Joint Chiefs Chairman Milley defends calls to China
ABC News
Joint Chiefs Chairman Gen. Mark Milley on Tuesday defended his calls to China, saying he did not insert himself into nuclear launch chain of command.
Gen. Mark Milley, the chairman of the Joint Chiefs of Staff, pushed back strongly Tuesday on recent characterizations of his phone calls to China's top military official and denied that he had placed himself in the chain of command for nuclear launch protocols following a phone call from House Speaker Nancy Pelosi.

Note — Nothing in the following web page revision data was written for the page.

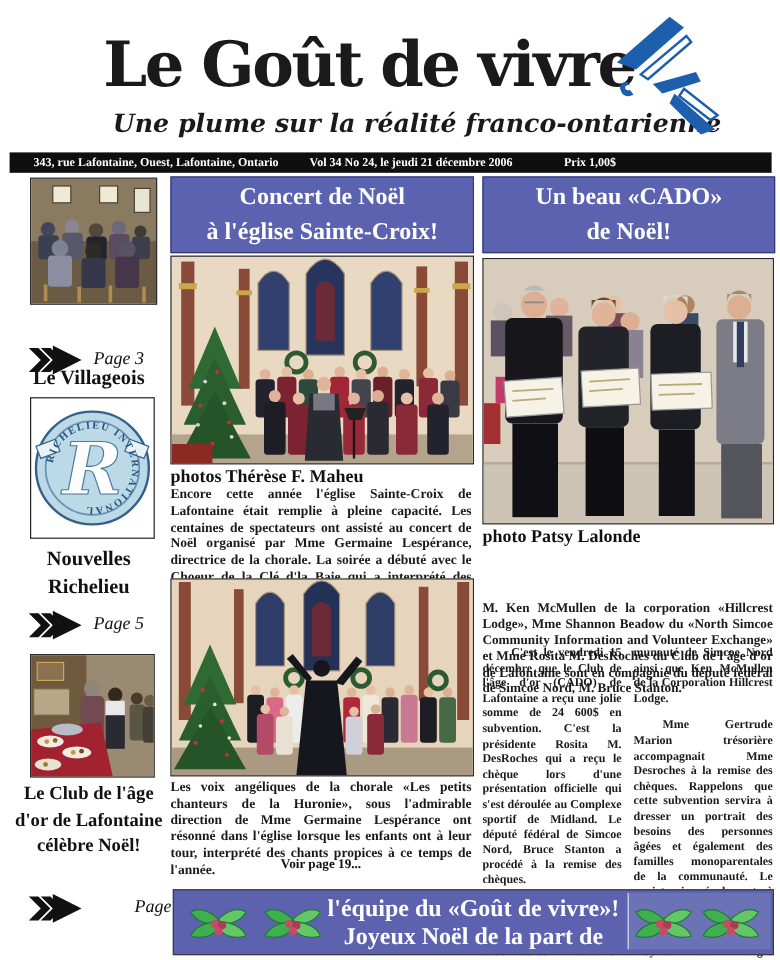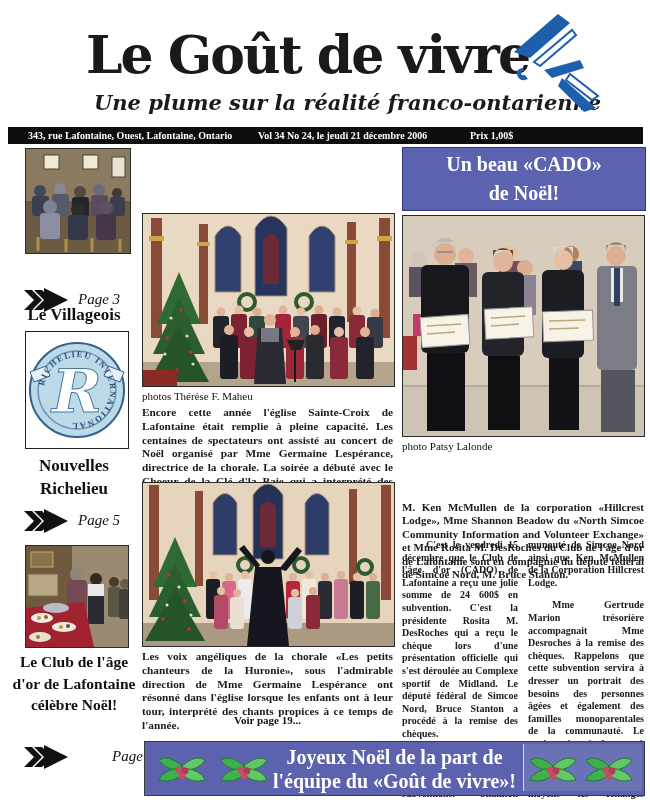--- a/index.html
+++ b/index.html
@@ -22,21 +22,21 @@
   .ib-address{left:20px;} .ib-vol{left:250px;} .ib-prix{left:462px;}
   
   .headbox{background:var(--headline_bg);border:1px solid #32377c;color:#fff;text-align:center;
     font-weight:bold;font-size:20px;line-height:1.45;padding-top:2px;}
   .headbox div{white-space:nowrap;}
   .hb-center{left:142px;top:147px;width:251px;height:60px;}
   .hb-right{left:402px;top:147px;width:242px;height:60px;}
   
   .photo{border:1px solid #2a2a2a;background:#ccc;display:block;}
   
-  .credit{font-weight:normal;font-size:11px;text-align:center;}
+  .credit{font-weight:bold;font-size:15px;text-align:center;}
   .bodytext{font-weight:bold;font-size:11.3px;line-height:1.22;text-align:justify;color:#1a1a1a;}
   .minicol{font-weight:bold;font-size:10px;line-height:1.26;text-align:justify;color:#1a1a1a;}
   .minicol p{margin:0 0 10px 0;text-indent:24px;}
   .minicol p.noindent{text-indent:0;}
   .voir{font-weight:bold;font-size:11px;text-align:center;}
   
   .side-title{font-weight:bold;font-size:17px;text-align:center;line-height:1.35;}
   .side-title-sm{font-weight:bold;font-size:15.5px;text-align:center;line-height:1.4;}
   .pageref{font-style:italic;font-size:15px;}
   .logobox{border:1px solid #222;background:#fff;}
@@ -157,20 +157,24 @@
       <circle cx="12" cy="91" r="2" fill="#9a7a3c"></circle>
   </svg>
   <div class="abs side-title-sm" style="left:6px;top:651px;width:136px;">Le Club de l'âge d'or de Lafontaine célèbre Noël!</div>
   <svg class="abs" style="left:24px;top:744px;" width="44" height="26" viewBox="0 0 44 26">
     <polygon points="0,3 8,3 18,13 8,23 0,23 10,13" fill="#111"></polygon>
     <polygon points="10,3 18,3 28,13 18,23 10,23 20,13" fill="#111"></polygon>
     <polygon points="20,1 44,13 20,25" fill="#111"></polygon>
   </svg>
   <div class="abs pageref" style="left:78px;top:748px;margin-left:34px;">Page 6</div>
 
+  <div class="abs headbox hb-center">
+    <div>Concert de Noël</div>
+    <div>à l'église Sainte-Croix!</div>
+  </div>
 
   <svg class="abs photo" style="left:142px;top:213px;" width="251" height="172" viewBox="0 0 251 172">
     <rect width="251" height="172" fill="#ead9c2"></rect>
     <rect y="148" width="251" height="24" fill="#b4a48c"></rect>
     <g fill="#8a4a38">
         <rect x="8" y="4" width="11" height="120"></rect>
         <rect x="56" y="10" width="9" height="100"></rect>
         <rect x="204" y="8" width="9" height="100"></rect>
         <rect x="236" y="4" width="11" height="120"></rect>
       </g>
@@ -388,22 +392,22 @@
     <p>Deux autres organismes étaient aussi récipiendaires de subventions. Shannon Beadow du regroupement de bénévoles de la com-</p>
   </div>
   <div class="abs minicol" style="left:528px;top:539px;width:116px;">
     <p class="noindent">munauté de Simcoe Nord ainsi que Ken McMullen de la Corporation Hillcrest Lodge.</p>
     <p>Mme Gertrude Marion trésorière accompagnait Mme Desroches à la remise des chèques. Rappelons que cette subvention servira à dresser un portrait des besoins des personnes âgées et également des familles monoparentales de la communauté. Le projet vise également à développer des liens avec les jeunes de l'école et ainsi promouvoir par divers moyens les échanges intergénérationnels.</p>
   </div>
 
   <div class="abs banner">
     <div class="litpanel"></div>
     <div class="txt">
+      <div>l'équipe du «Goût de vivre»!</div>
       <div>Joyeux Noël de la part de</div>
-      <div>l'équipe du «Goût de vivre»!</div>
     </div>
     <svg style="position:absolute;left:10px;top:10px;" width="54" height="34" viewBox="0 0 54 34">
       <path d="M27,14 Q14,2 4,8 Q10,18 24,18 Z" style="fill:var(--holly_green)" stroke="#1f7a2f"></path>
       <path d="M27,14 Q40,2 50,8 Q44,18 30,18 Z" fill="#63c76a" stroke="#1f7a2f"></path>
       <path d="M25,16 Q8,18 4,28 Q18,32 27,22 Z" style="fill:var(--holly_green)" stroke="#1f7a2f"></path>
       <path d="M29,16 Q46,18 50,28 Q36,32 27,22 Z" fill="#63c76a" stroke="#1f7a2f"></path>
       <circle cx="24" cy="18" r="3.4" style="fill:var(--berry_red)"></circle>
         <circle cx="30" cy="19" r="3.4" fill="#b03a55"></circle>
         <circle cx="27" cy="24" r="3.4" style="fill:var(--berry_red)"></circle>
     </svg>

"My loyalty to this nation, its people, and the Constitution hasn’t changed and will never change as long as I have a breath to give, My loyalty is absolute, and I will not turn my back on the fallen," Milley told the Senate Armed Services Committee hearing about the U.S. military withdrawal from Afghanistan.
"The calls on 30 October and 8 January were coordinated before and after with Secretary Esper and Acting Secretary Miller’s staffs and the interagency," he told the committee. "The specific purpose of the October and January calls was generated by concerning intelligence which caused us to believe the Chinese were worried about an attack on them by the U.S.
Milley's phone calls were first made public in the new book "Peril" by the Washington Post's Bob Woodward and Robert Costa.